WHAT NEEDS TO BE DONE: Would you copy out only the lines from the one with "shipping: none -> 73.00" to the end of the records, exactly as they stand?

━━ DATA ━━

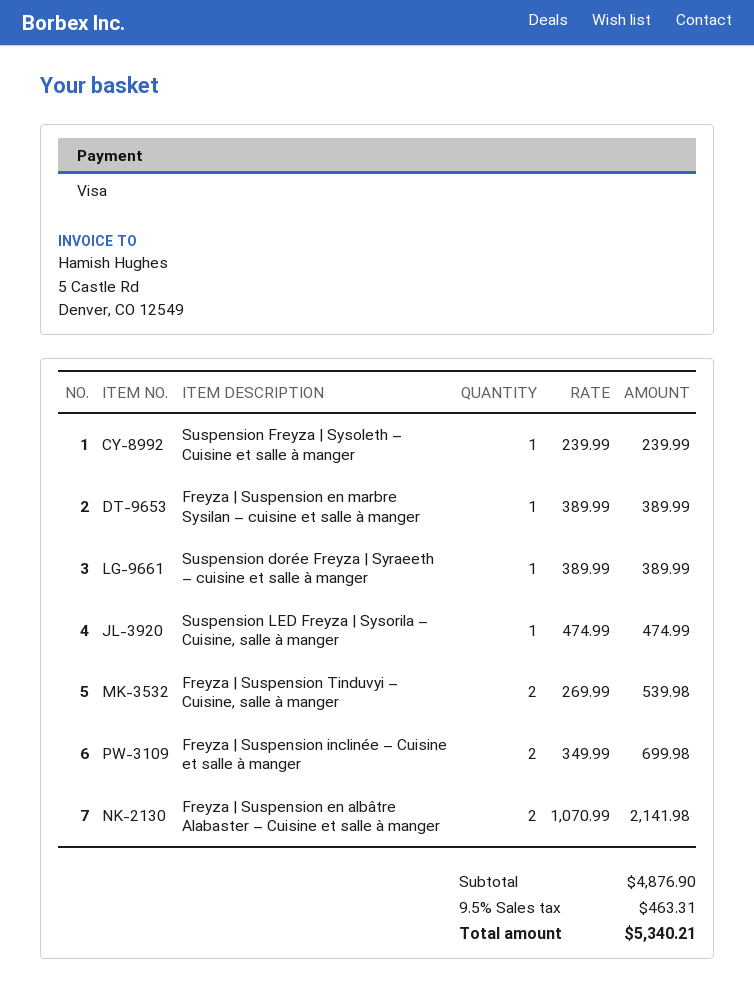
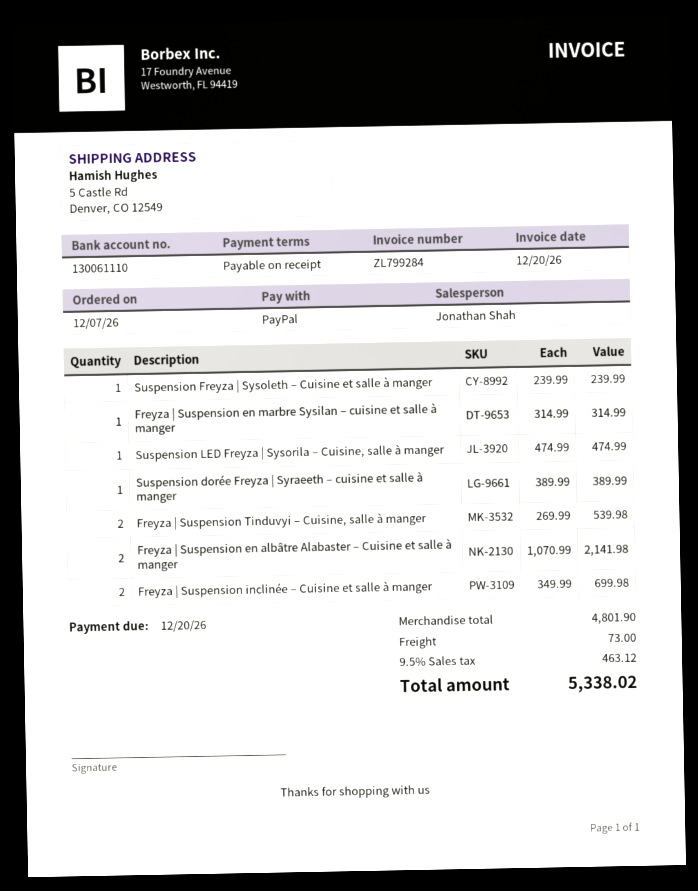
payment method: Visa -> PayPal
Freyza | Suspension en marbre Sysilan – cuisine et salle à manger: 1 x 389.99 = 389.99 -> 1 x 314.99 = 314.99
subtotal: 4876.90 -> 4801.90
shipping: none -> 73.00
tax: 9.5% = 463.31 -> 9.5% = 463.12
total: 5340.21 -> 5338.02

━━━

EXERCISE RESPONSE:
shipping: none -> 73.00
tax: 9.5% = 463.31 -> 9.5% = 463.12
total: 5340.21 -> 5338.02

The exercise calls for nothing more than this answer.